Clear all indexed pages
Click Clear All at the top-right of the indexed pages list. A confirmation dialog will appear. This removes all crawled pages — but does not affect uploaded documents or connected sources.
Clearing web sources cannot be undone. You will need to re-crawl to restore the content.
Re-crawling to refresh content
Lira does not automatically re-crawl. If your website content changes:
- Click Clear All to remove the old indexed pages
- Enter the URL again and click Crawl
Frequently asked questions
Can I crawl a competitor's website?
Technically yes, if the site is publicly accessible. Make sure you are allowed to access and use the content under the site's terms of service.
Will Lira crawl password-protected pages?
No. The crawler only accesses pages that are publicly visible without authentication.

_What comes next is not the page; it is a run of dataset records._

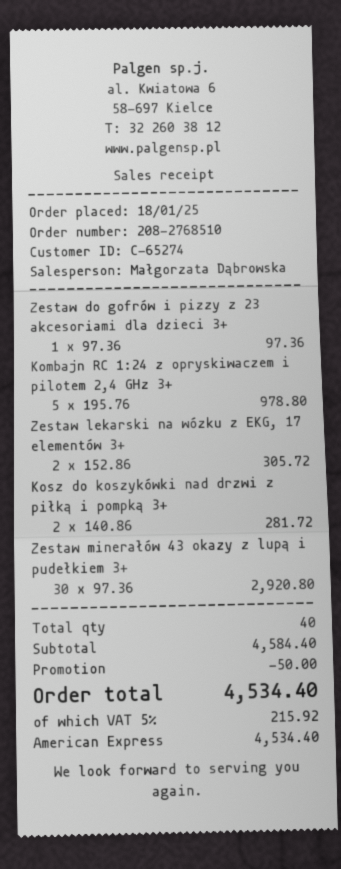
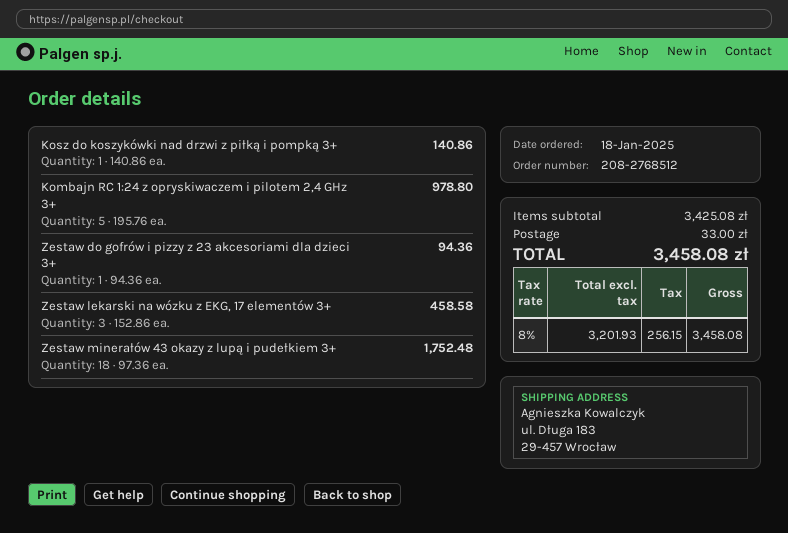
order number: 208-2768510 -> 208-2768512
Zestaw do gofrów i pizzy z 23 akcesoriami dla dzieci 3+: 1 x 97.36 = 97.36 -> 1 x 94.36 = 94.36
Zestaw lekarski na wózku z EKG, 17 elementów 3+: 2 x 152.86 = 305.72 -> 3 x 152.86 = 458.58
Kosz do koszykówki nad drzwi z piłką i pompką 3+: 2 x 140.86 = 281.72 -> 1 x 140.86 = 140.86
Zestaw minerałów 43 okazy z lupą i pudełkiem 3+: 30 x 97.36 = 2920.80 -> 18 x 97.36 = 1752.48
subtotal: 4584.40 -> 3425.08
discount: 50.00 -> none
shipping: none -> 33.00
tax: 5% = 215.92 -> 8% = 256.15
total: 4534.40 -> 3458.08

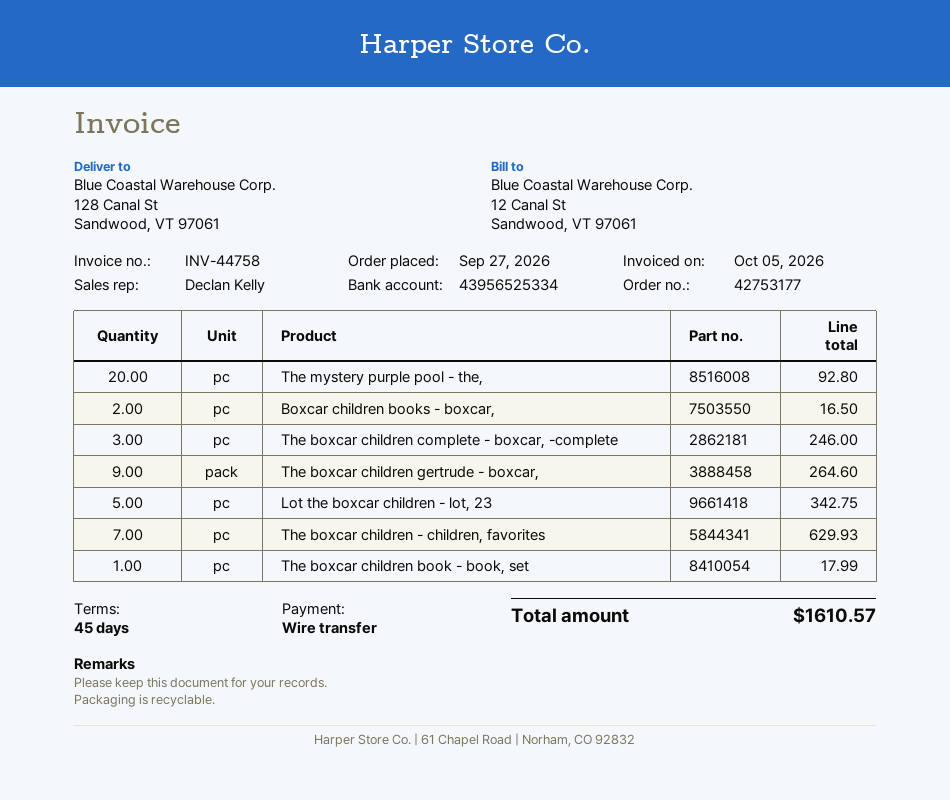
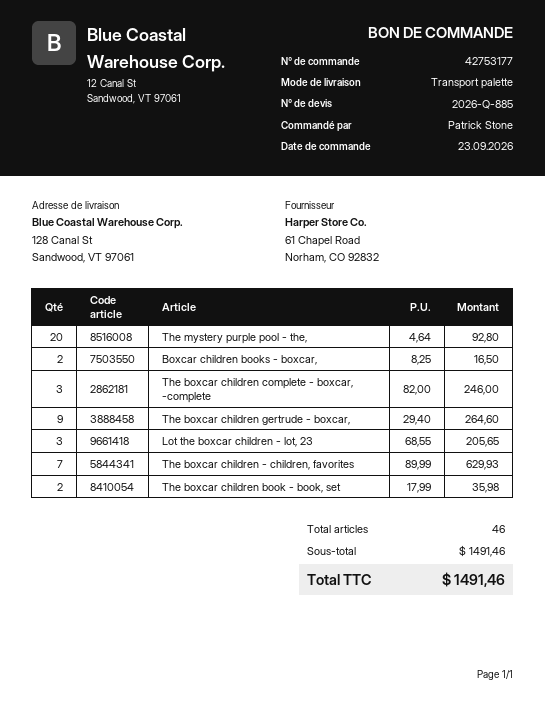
order date: 2026-09-27 -> 2026-09-23
Lot the boxcar children - lot, 23: 5 for 342.75 -> 3 for 205.65
The boxcar children book - book, set: 1 for 17.99 -> 2 for 35.98
total: 1610.57 -> 1491.46

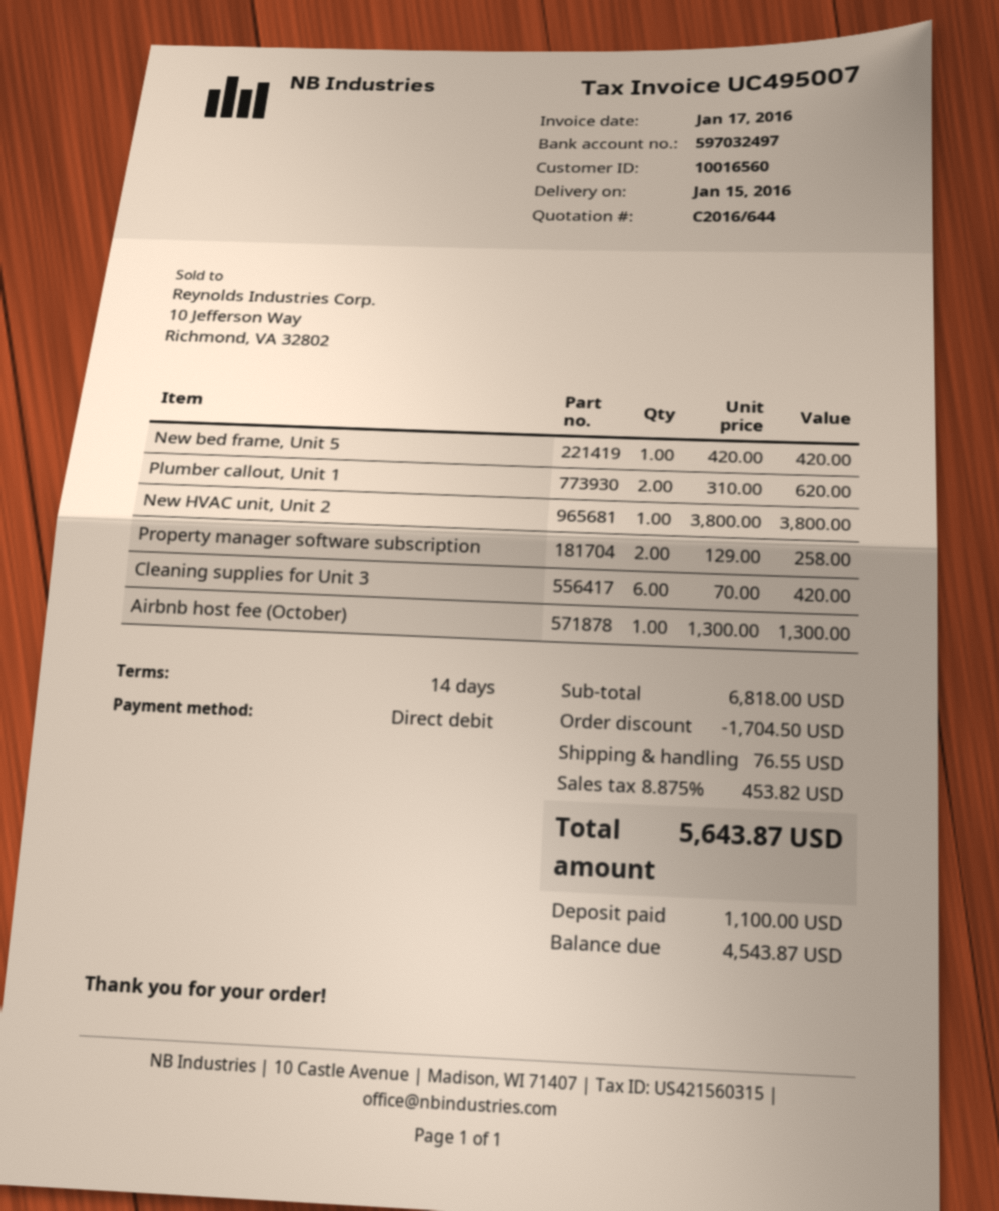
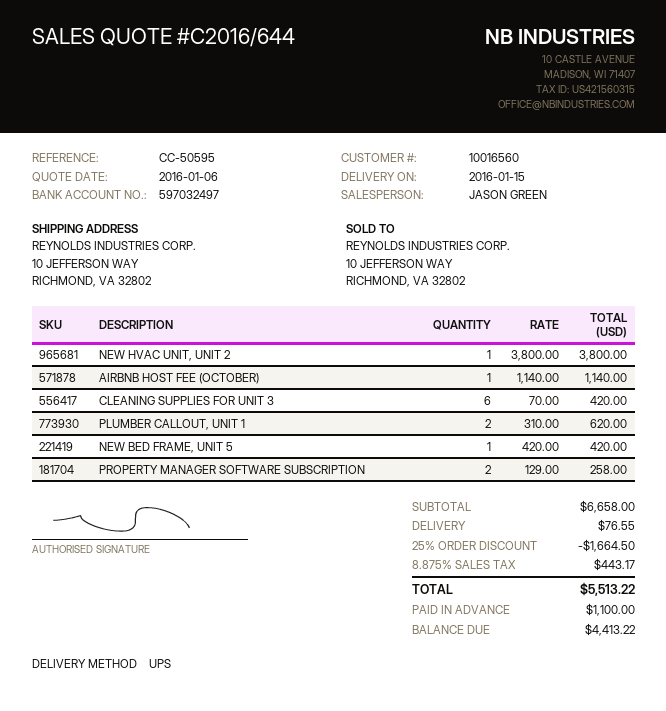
Airbnb host fee (October): 1 x 1300.00 = 1300.00 -> 1 x 1140.00 = 1140.00
subtotal: 6818.00 -> 6658.00
discount: 1704.50 -> 1664.50
tax: 8.875% = 453.82 -> 8.875% = 443.17
total: 5643.87 -> 5513.22
balance: 4543.87 -> 4413.22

My site uses JavaScript rendering — will it work?
The crawler fetches static HTML. Pages that require JavaScript to render their content may not be indexed correctly.
Can I crawl multiple websites?
Yes — run the crawl for each URL separately. Each crawl adds to (rather than replaces) your existing indexed pages, unless you clear first.
How long does a crawl take?
Typically a few minutes for 20 pages. Larger crawls may take longer depending on page size and site structure.